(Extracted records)
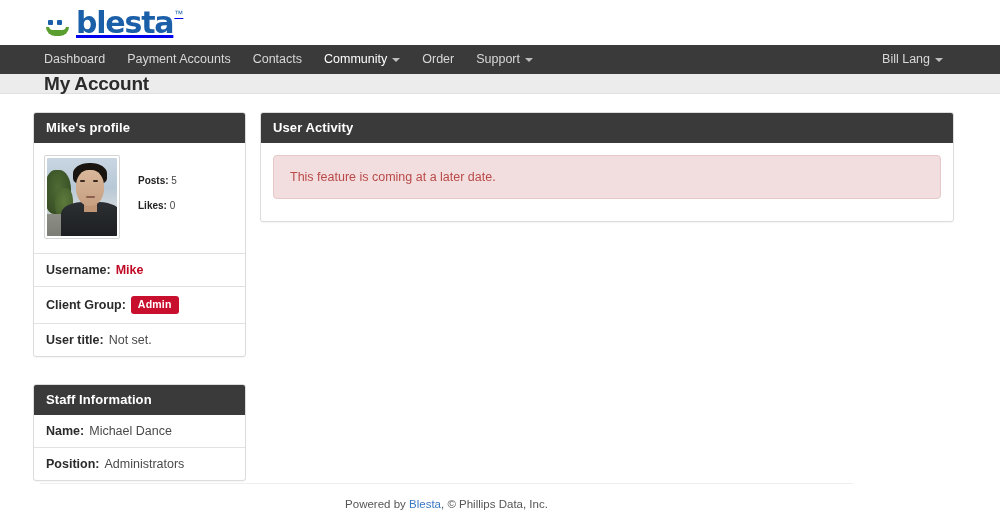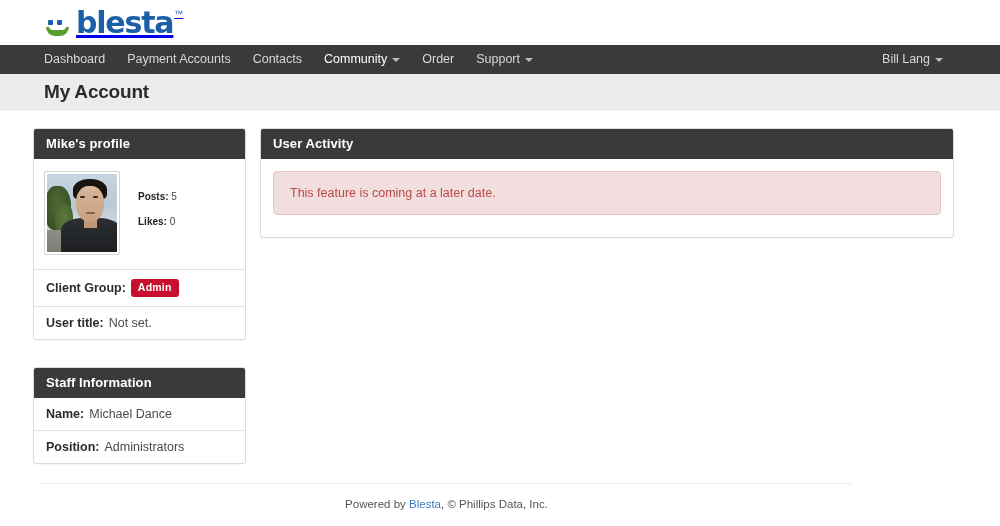--- a/index.html
+++ b/index.html
@@ -56,7 +56,7 @@
 
   
   .titleband {
-    height: 36px; background: #ececec; display: flex; align-items: center;
+    height: 20px; background: #ececec; display: flex; align-items: center;
     padding-left: 44px; border-bottom: 1px solid #e0e0e0;
   }
   .titleband h1 {

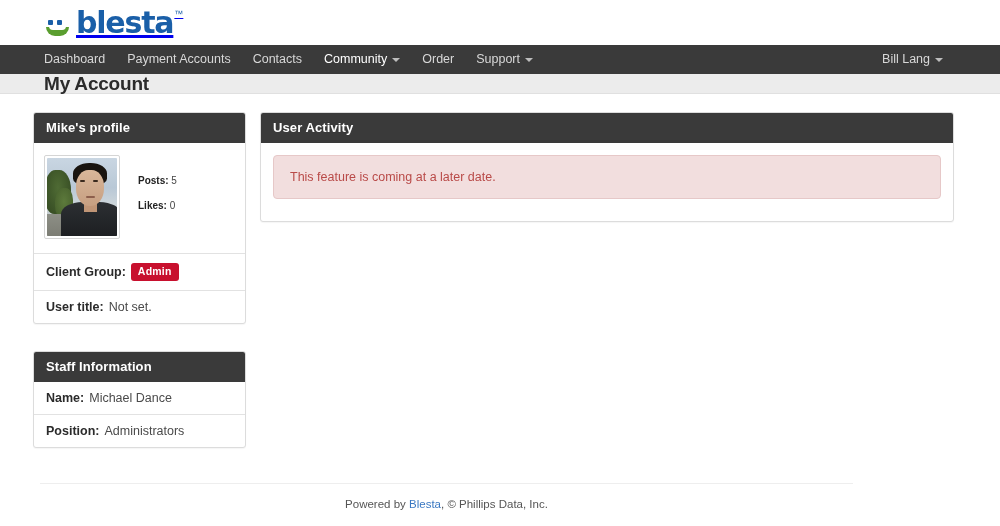--- a/index.html
+++ b/index.html
@@ -243,6 +243,10 @@
         </div>
 
         <div class="row-item">
+          <b>Username:</b>
+          <span class="val-red">Mike</span>
+        </div>
+        <div class="row-item">
           <b>Client Group:</b>
           <span class="badge">Admin</span>
         </div>

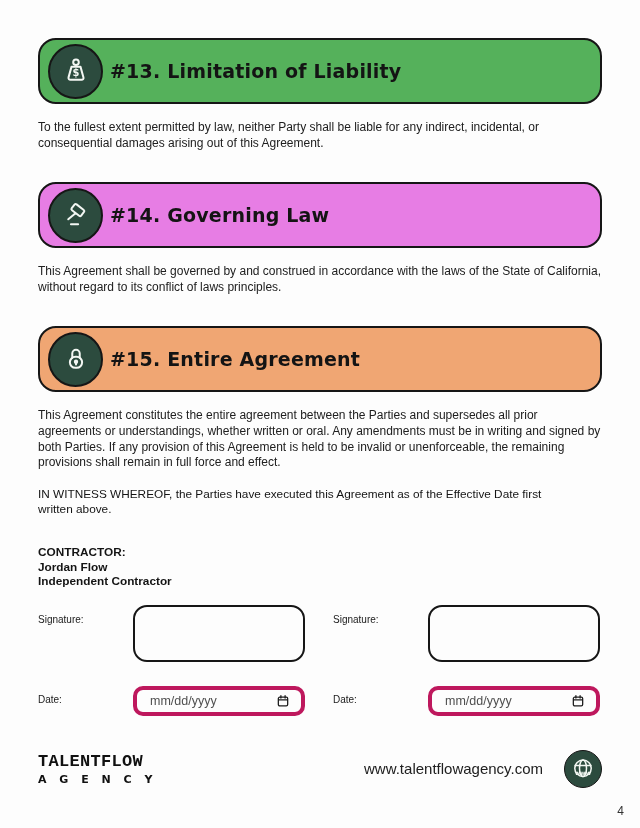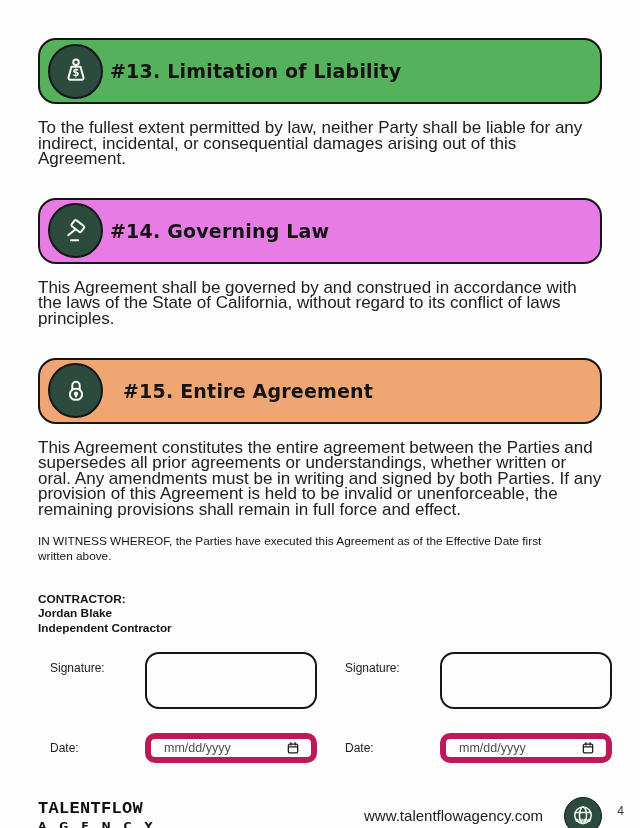--- a/index.html
+++ b/index.html
@@ -49,7 +49,7 @@
   
   .section-body {
     margin-top: 16px;
-    font-size: 17px;
+    font-size: 12px;
     line-height: 15.6px;
     color: #202020;
   }

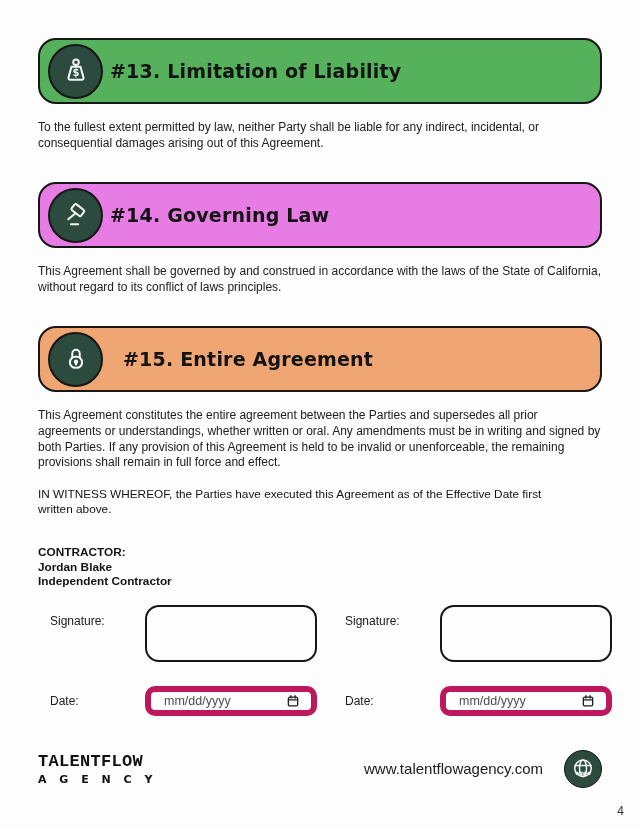--- a/index.html
+++ b/index.html
@@ -198,7 +198,7 @@
   </section>
 
   <section>
-    <div class="section-header gap-lg" style="background-color: rgb(240, 166, 115); gap: 13px;">
+    <div class="section-header gap-lg" style="background-color: rgb(240, 166, 115);">
       <span class="icon-circle">
         <svg viewBox="0 0 24 24" fill="none" stroke="#f3f7f3" stroke-width="1.5" stroke-linecap="round" stroke-linejoin="round">
           <path d="M9.2 11 V7.9 a2.8 2.8 0 0 1 5.6 0 V11"></path>

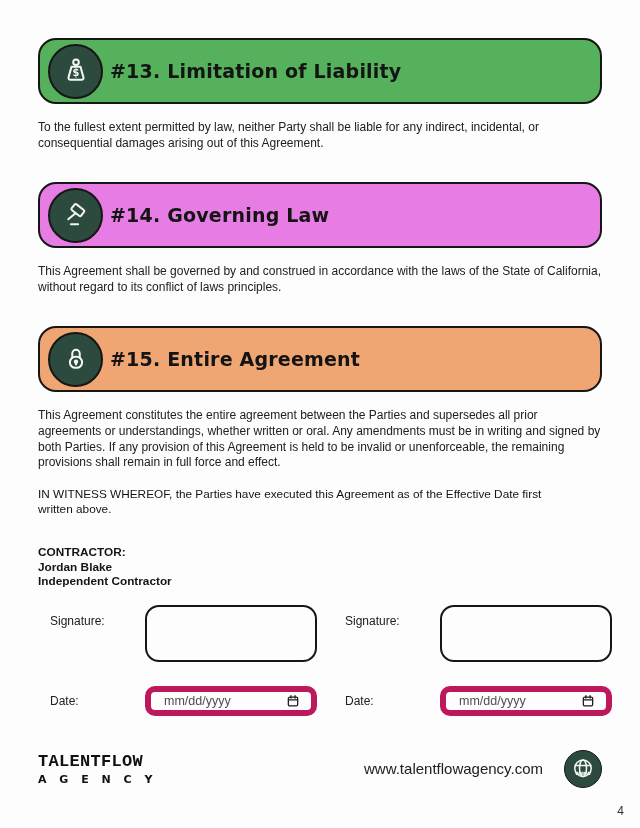--- a/index.html
+++ b/index.html
@@ -217,7 +217,7 @@
   <div class="parties-row">
     <div class="party">
       <div>CONTRACTOR:</div>
-      <div>Jordan Blake</div>
+      <div>Jordan Flow</div>
       <div>Independent Contractor</div>
     </div>
   </div>

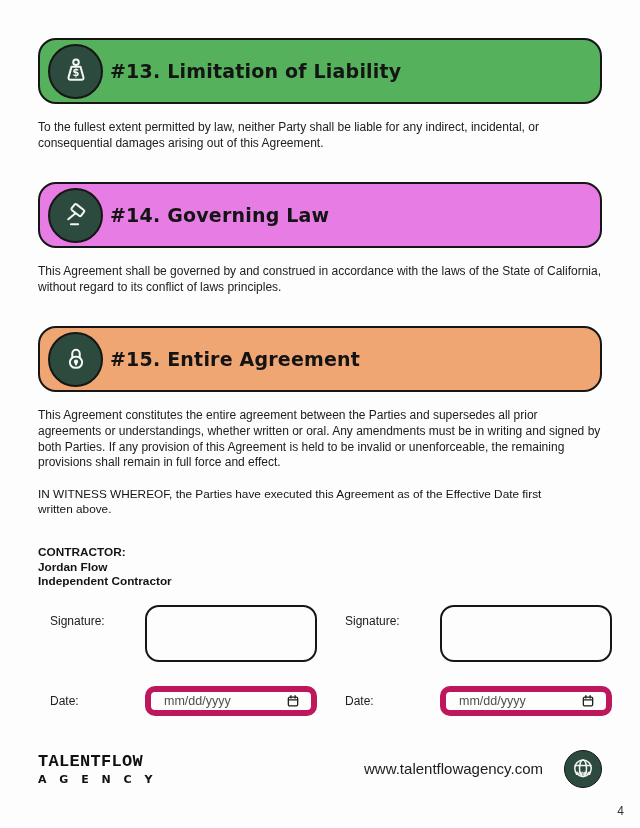--- a/index.html
+++ b/index.html
@@ -86,10 +86,9 @@
   .field-col { display: flex; align-items: flex-start; }
   .field-label {
     flex: 0 0 95px;
-    font-size: 12px;
+    font-size: 10px;
     color: #202020;
     padding-top: 9px;
-    margin-left: 12px;
   }
   .date-row .field-label { padding-top: 8px; }
   .signature-box {

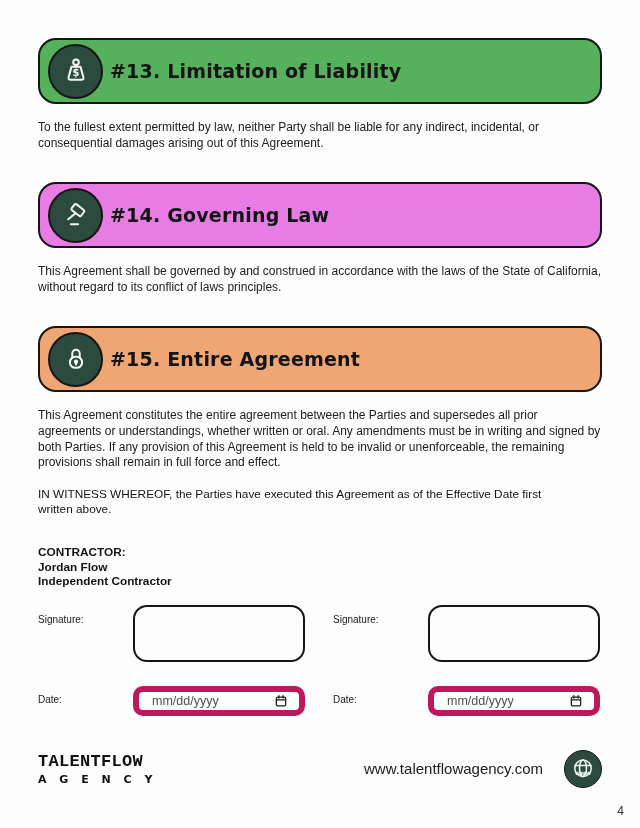--- a/index.html
+++ b/index.html
@@ -101,7 +101,7 @@
   .date-input {
     width: 172px;
     height: 30px;
-    border: 6px solid #be185d;
+    border: 4px solid #be185d;
     border-radius: 10px;
     background: #fdfdfd;
     display: flex;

Exercise prompt:
Excluding the images, return each record above precisely as written.

Written response:
--- a/index.html
+++ b/index.html
@@ -56,7 +56,7 @@
 
   
   .titleband {
-    height: 36px; background: #ececec; display: flex; align-items: center;
+    height: 20px; background: #ececec; display: flex; align-items: center;
     padding-left: 44px; border-bottom: 1px solid #e0e0e0;
   }
   .titleband h1 {

--- a/index.html
+++ b/index.html
@@ -243,6 +243,10 @@
         </div>
 
         <div class="row-item">
+          <b>Username:</b>
+          <span class="val-red">Mike</span>
+        </div>
+        <div class="row-item">
           <b>Client Group:</b>
           <span class="badge">Admin</span>
         </div>

--- a/index.html
+++ b/index.html
@@ -49,7 +49,7 @@
   
   .section-body {
     margin-top: 16px;
-    font-size: 17px;
+    font-size: 12px;
     line-height: 15.6px;
     color: #202020;
   }

--- a/index.html
+++ b/index.html
@@ -198,7 +198,7 @@
   </section>
 
   <section>
-    <div class="section-header gap-lg" style="background-color: rgb(240, 166, 115); gap: 13px;">
+    <div class="section-header gap-lg" style="background-color: rgb(240, 166, 115);">
       <span class="icon-circle">
         <svg viewBox="0 0 24 24" fill="none" stroke="#f3f7f3" stroke-width="1.5" stroke-linecap="round" stroke-linejoin="round">
           <path d="M9.2 11 V7.9 a2.8 2.8 0 0 1 5.6 0 V11"></path>

--- a/index.html
+++ b/index.html
@@ -217,7 +217,7 @@
   <div class="parties-row">
     <div class="party">
       <div>CONTRACTOR:</div>
-      <div>Jordan Blake</div>
+      <div>Jordan Flow</div>
       <div>Independent Contractor</div>
     </div>
   </div>

--- a/index.html
+++ b/index.html
@@ -86,10 +86,9 @@
   .field-col { display: flex; align-items: flex-start; }
   .field-label {
     flex: 0 0 95px;
-    font-size: 12px;
+    font-size: 10px;
     color: #202020;
     padding-top: 9px;
-    margin-left: 12px;
   }
   .date-row .field-label { padding-top: 8px; }
   .signature-box {

--- a/index.html
+++ b/index.html
@@ -101,7 +101,7 @@
   .date-input {
     width: 172px;
     height: 30px;
-    border: 6px solid #be185d;
+    border: 4px solid #be185d;
     border-radius: 10px;
     background: #fdfdfd;
     display: flex;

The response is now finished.